Latency
LLM latency has unusual shape — first token, output rate, and total time are three different problems
LLM latency doesn't behave like a typical service call. There's the time before the first token appears (TTFT), there's the rate at which subsequent tokens arrive (output rate / TPS), and there's the total time the user waits. Each is driven by different factors and demands different optimizations.
The Three Numbers
- Time to first token (TTFT) — how long until the user sees anything. Dominated by input length and provider-side queueing.
- Output rate — tokens per second once generation starts. Dominated by model size and the provider's hardware.
- End-to-end latency — total wall time. The output token count multiplied by output rate, plus TTFT, plus everything around it.
Optimizing the wrong one is wasted work. Make sure you know which is biting.
Streaming Changes Perceived Latency
A 4-second response feels long; a 4-second response that starts producing tokens at 200ms feels fast. Streaming is the highest-impact UX change in most LLM features. Implementations:
- Server-Sent Events (SSE) for HTTP.
- WebSockets for bidirectional voice / agentic interactions.
- Chunked rendering — render partial markdown, code, and JSON as it arrives.
Streaming forces you to handle partial state on the client. Plan for it from the start.
Reducing TTFT
- Shorter inputs. TTFT scales with input length on most providers.
- Prompt caching. Cache hits dramatically reduce TTFT.
- Smaller models for the first hop in routed workflows.
- Geographic proximity. Provider region matters; use the closest available.
Reducing Output Time
- Shorter outputs. Concise instructions, structured output, max-tokens caps.
- Faster models. Model choice often dwarfs prompt-level optimizations.
- Speculative / draft decoding is a provider-side optimization; some APIs expose it, often invisibly.
- Parallelism. When generating multiple independent things, parallel calls beat one long generation.
Pipeline Latency
Multi-step flows add latency at each hop. Patterns that help:
- Speculative execution — start the next step in parallel with the current one if it's likely needed.
- Result streaming between steps — pipe tokens from step N into step N+1 as they're produced, not after step N completes.

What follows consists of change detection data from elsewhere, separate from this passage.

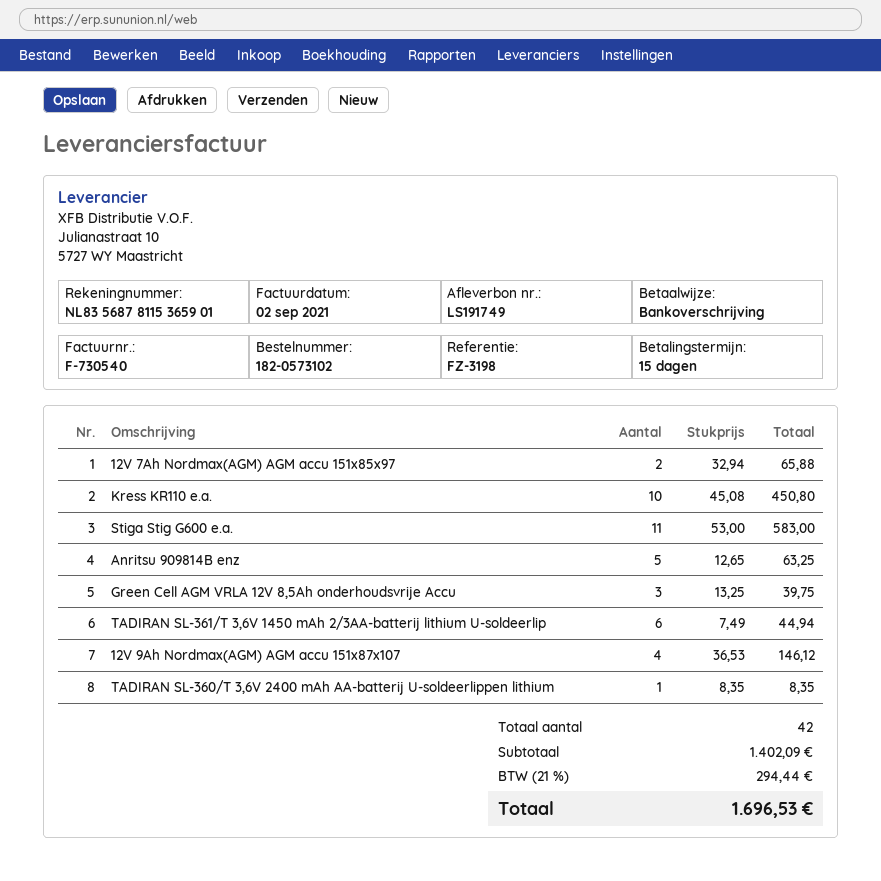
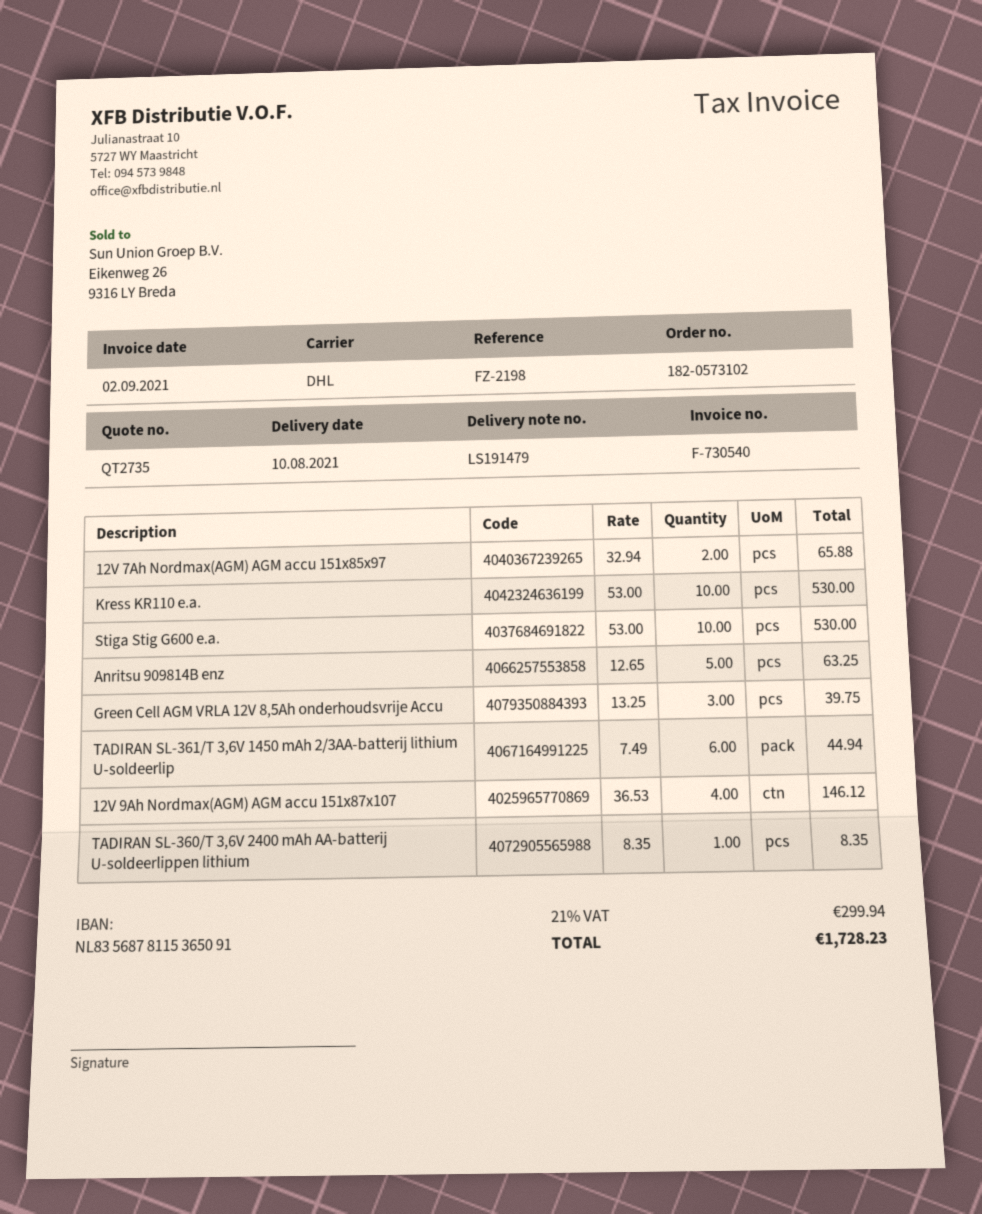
delivery note number: LS191749 -> LS191479
reference: FZ-3198 -> FZ-2198
bank account: NL8356878115365901 -> NL8356878115365091
Kress KR110 e.a.: 10 x 45.08 = 450.80 -> 10 x 53.00 = 530.00
Stiga Stig G600 e.a.: 11 x 53.00 = 583.00 -> 10 x 53.00 = 530.00
tax: 21% = 294.44 -> 21% = 299.94
total: 1696.53 -> 1728.23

- Eager retrieval — fire off retrieval the moment intent is clear, in parallel with reasoning.
Tool Calls Are Latency Multipliers
A tool-using turn waits for: model decides → tool executes → model reads → model responds. Each round-trip is latency on top of latency. Mitigations:
- Parallel tool calls — supported by most modern APIs; use them.
- Cheap, fast tools — slow tools dominate the loop.

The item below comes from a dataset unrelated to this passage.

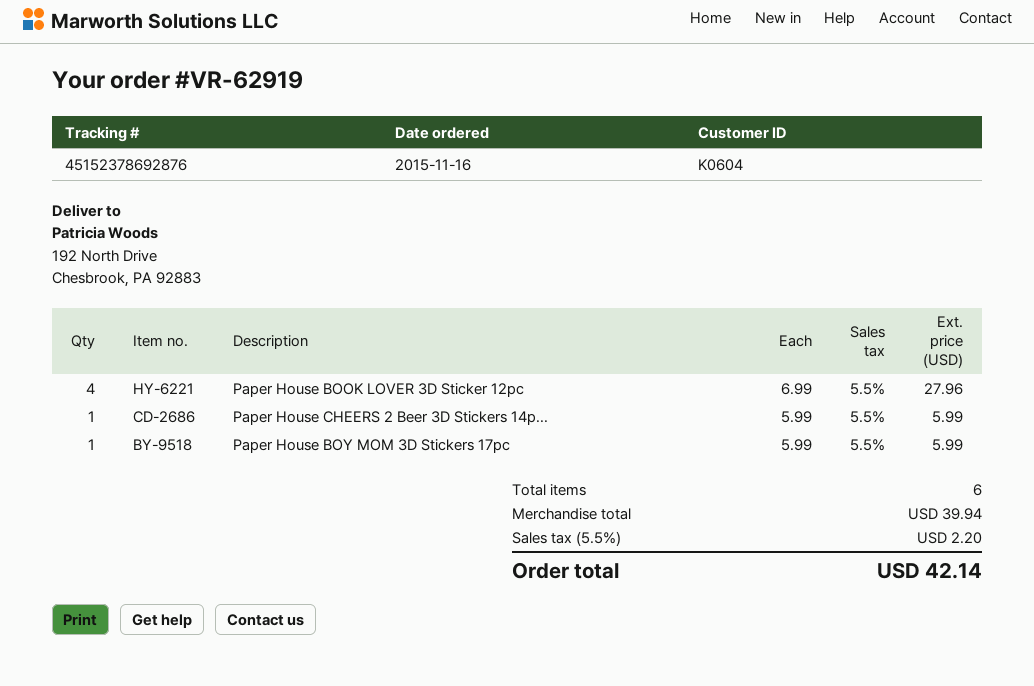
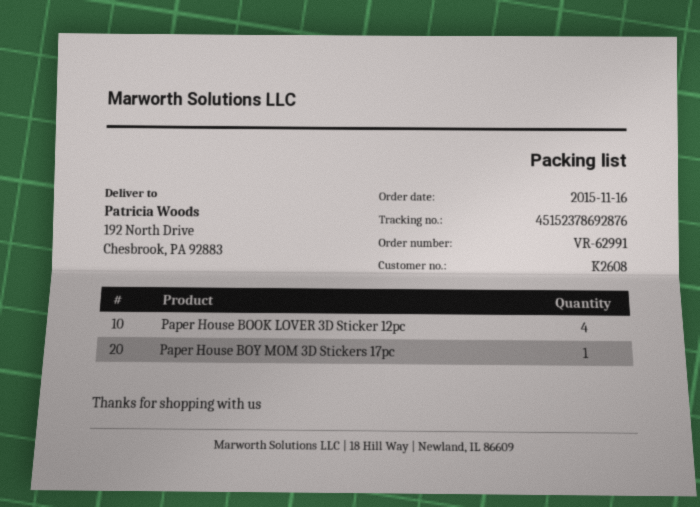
order number: VR-62919 -> VR-62991
customer number: K0604 -> K2608
Paper House CHEERS 2 Beer 3D Stickers 14p...: 1 -> none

- Bound tool depth — agents that loop more than necessary feel sluggish even if each turn is fast.
When You're Latency-Bound on Capacity
Provider rate limits and queueing become latency at high traffic. Mitigations:
- Multi-region / multi-provider failover.
- Priority tiers — most providers offer paid tiers with better latency guarantees.

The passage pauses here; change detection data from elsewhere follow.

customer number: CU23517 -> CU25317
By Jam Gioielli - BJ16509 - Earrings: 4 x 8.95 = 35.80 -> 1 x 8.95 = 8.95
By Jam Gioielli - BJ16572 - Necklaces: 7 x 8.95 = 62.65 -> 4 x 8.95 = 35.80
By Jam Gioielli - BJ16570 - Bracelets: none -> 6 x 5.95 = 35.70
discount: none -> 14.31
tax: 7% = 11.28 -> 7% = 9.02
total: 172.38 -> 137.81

- Request shedding — drop or downgrade non-critical traffic before queues build up.
- Self-hosted inference for predictable workloads (see Infrastructure).
What "Fast Enough" Means
Different products need different latency budgets. Conversational chat tolerates a few seconds. Inline code completion has to feel instant — under 300ms or it's worse than no completion. Voice agents need barge-in handling and sub-second turn latency. Pick your budget early; design backwards from it.